The pushback was fast and furious:

"You would get an F in epidemiology at Johns Hopkins if you did that calculation," said Johns Hopkins professor Gerard Anderson, whose 2000 study "Multinational Comparisons of Health Systems Data" has been cited by Gratzer as a source for his statistics.... Five-year prostate cancer survival rates are higher in the United States than in Britain but, according to Howard Parnes of the National Cancer Institute, this is largely a statistical illusion.... Both Anderson and Parnes say that it is impossible, on the basis of the available data, to conclude that Americans have a significantly better chance of surviving prostate cancer than Britons.

British health officials were also quick to point out the error:

The Office for National Statistics says that the five-year survival rate from prostate cancer in Britain is 74.4 per cent.

Mr Giuliani’s campaign did not give an immediate response. But a spokeswoman has previously insisted that he would continue to repeat the statistic and run the advertisement. She said the 44 per cent figure came from an article in a “highly respected intellectual journal” published by the right-wing Manhattan Institute, which he had read because “he is an intellectually engaged human being”.

The article’s author, David Gratzer, who is an adviser to Mr Giuliani’s campaign, has acknowledged to The New York Times that the statistic is seven years old and “crude”.

He said that it came from the Commonwealth Fund, which specialises in health policy issues. But the same organisation has since issued a statement accusing Dr Gratzer of misusing its research.


The Commonwealth Fund responded:

In fact, the five-year survival data cited in the City Journal article do not come from The Commonwealth Fund report, and cannot be calculated from that report.
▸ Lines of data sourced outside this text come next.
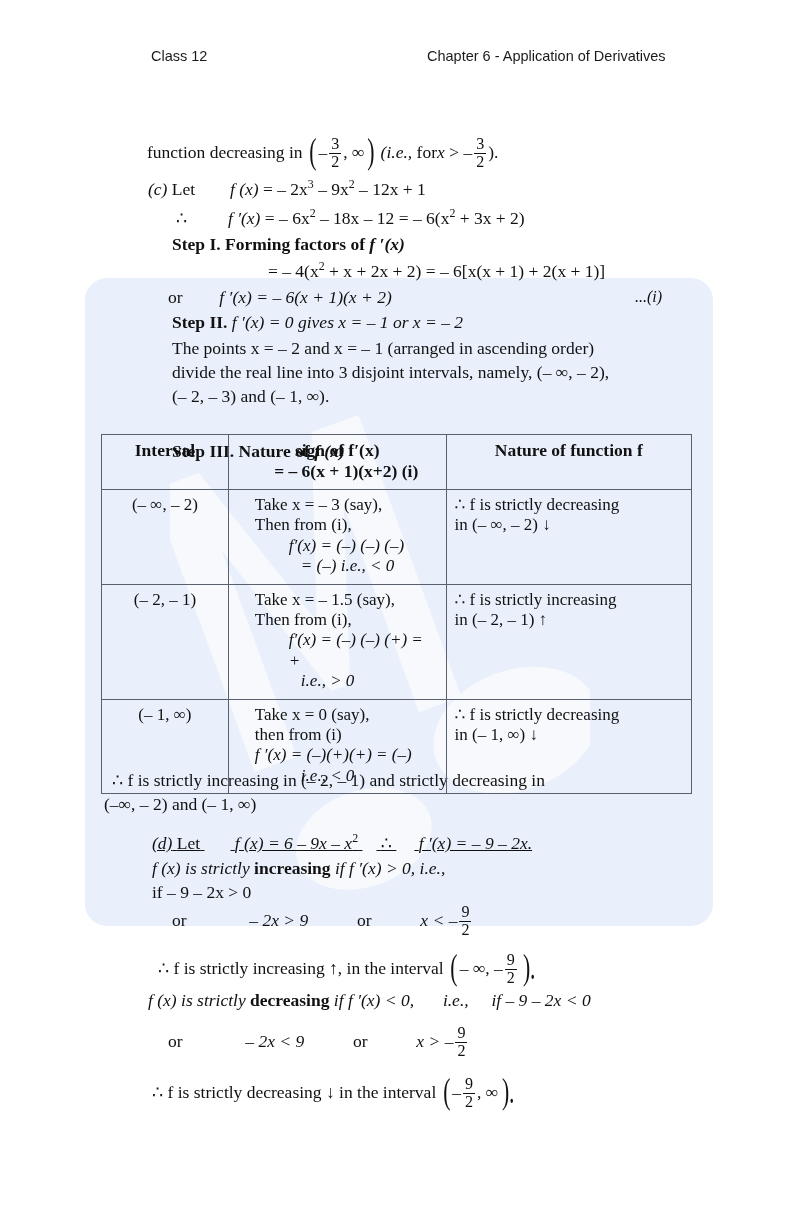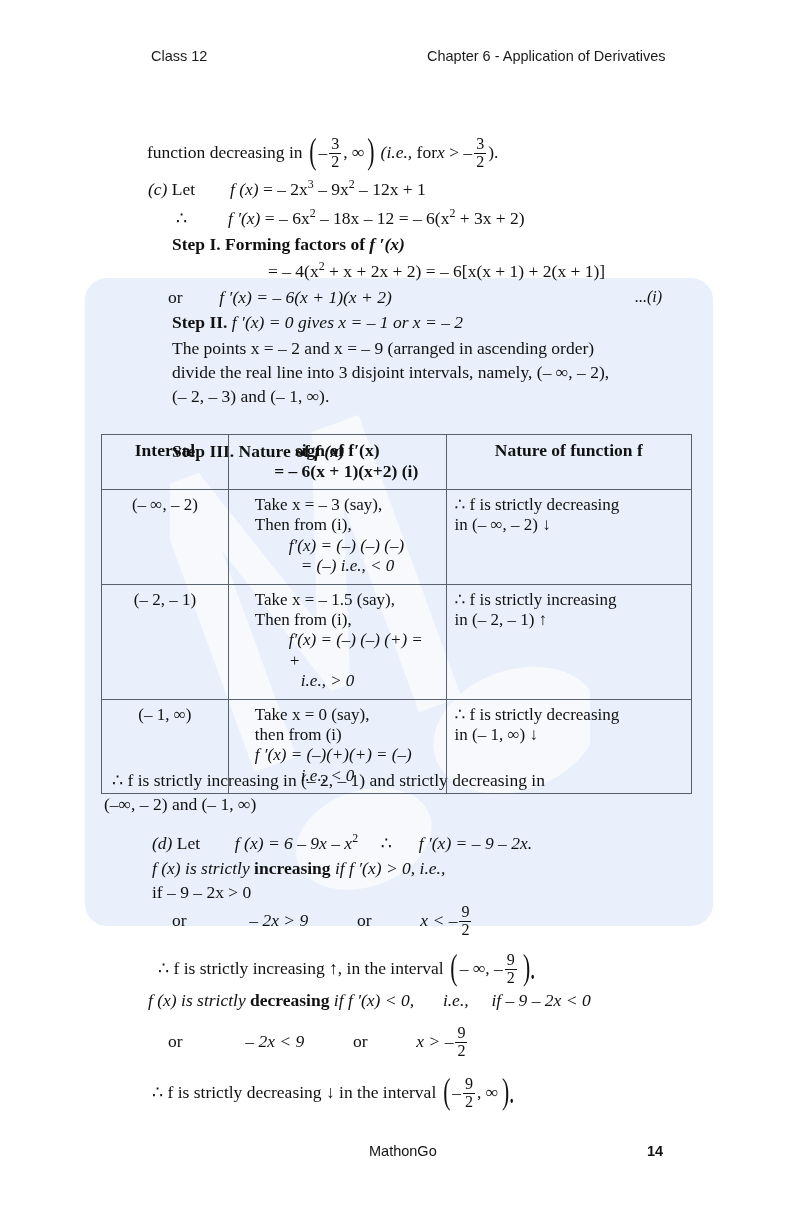"The points x = –" div.line { text: 9 -> 1 }
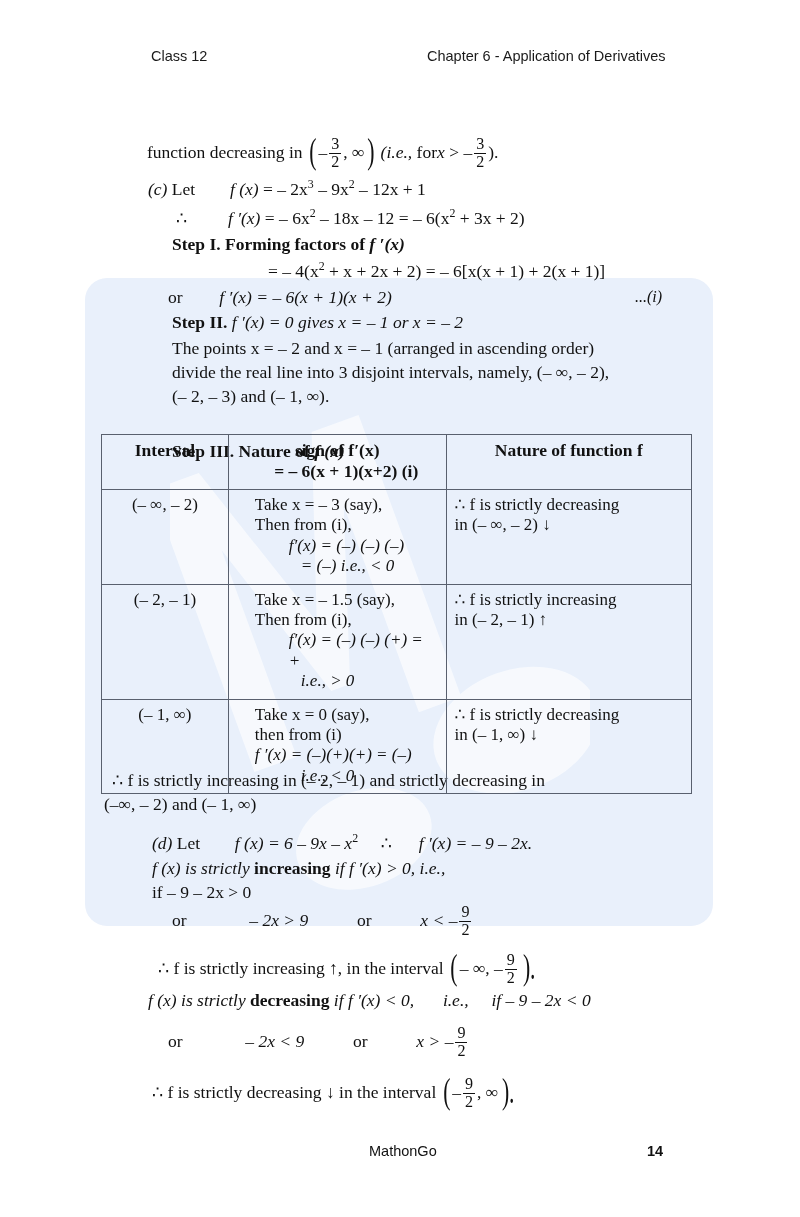"(d) Let f (x) =" div.line { text-decoration: none -> underline }
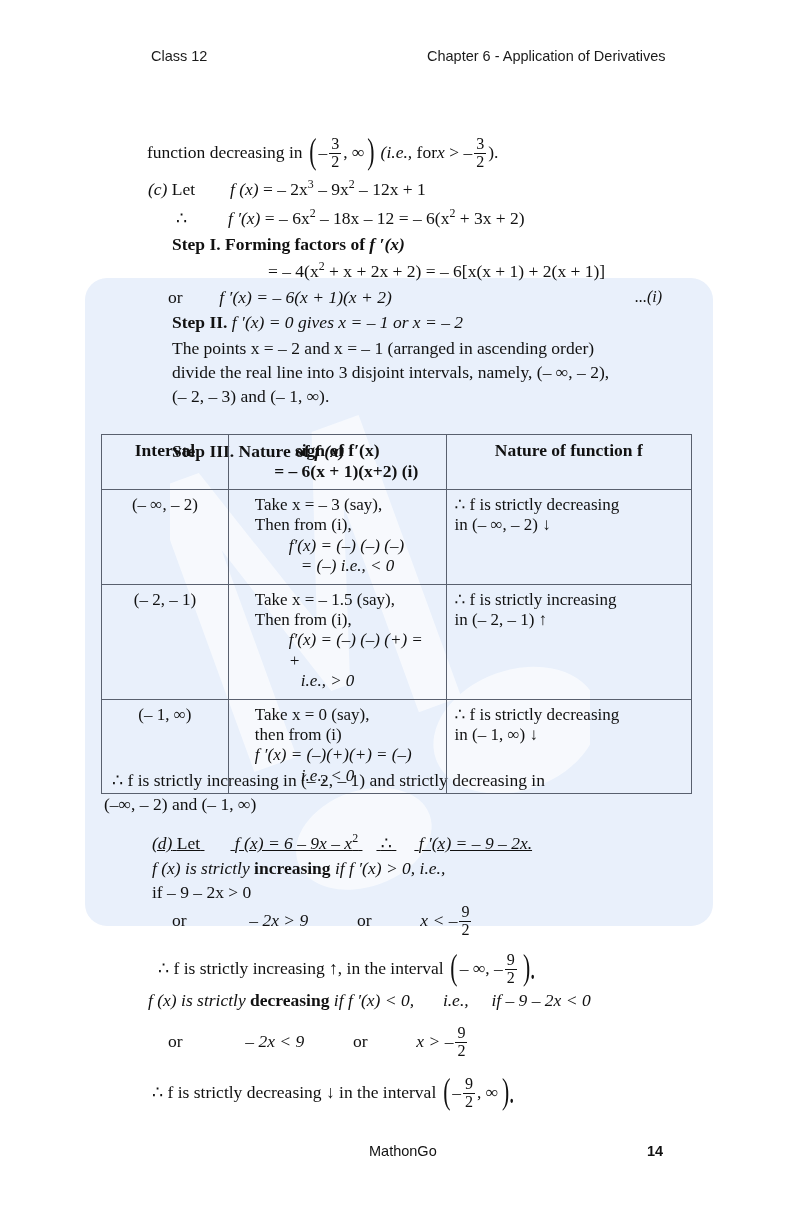"MathonGo" div.page-footer { html: <div> <span>MathonGo</span> <span>14</span> </div> -> none }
What the report, Multinational Comparisons of Health Systems Data, 2000 by Gerard F. Anderson and Peter S. Hussey of Johns Hopkins University, includes are data on prostate cancer incidence and mortality rates in the two countries.

Specifically, The Commonwealth Fund report features a chart showing that, in 1997, the incidence of prostate cancer in the U.S. was 136 per 100,000 males and the mortality rate (death rate) was 26 per 100,000 males. By comparison, in the U.K. the prostate cancer incidence was 49 per 100,000 and the death rate was 28 deaths per 100,000. (The prostate cancer incidence rate—which is the number of men diagnosed with the disease in a given year—in the U.S. is thought to be higher because prostate cancer screening is much more common in this country.)

The incidence rates simply report the number of men diagnosed with prostate cancer in a given year. Prostate cancer mortality rates report the number of men who died of the disease in a given year. Neither speaks to length of survival, and that figure can not be calculated using the others.


Yes, Dr. Gratzer (like most right-wing true believers) is prone to seeing what he wants to see, and then insisting it's the truth. How refreshing to see him treated as the willful nincompoop he is.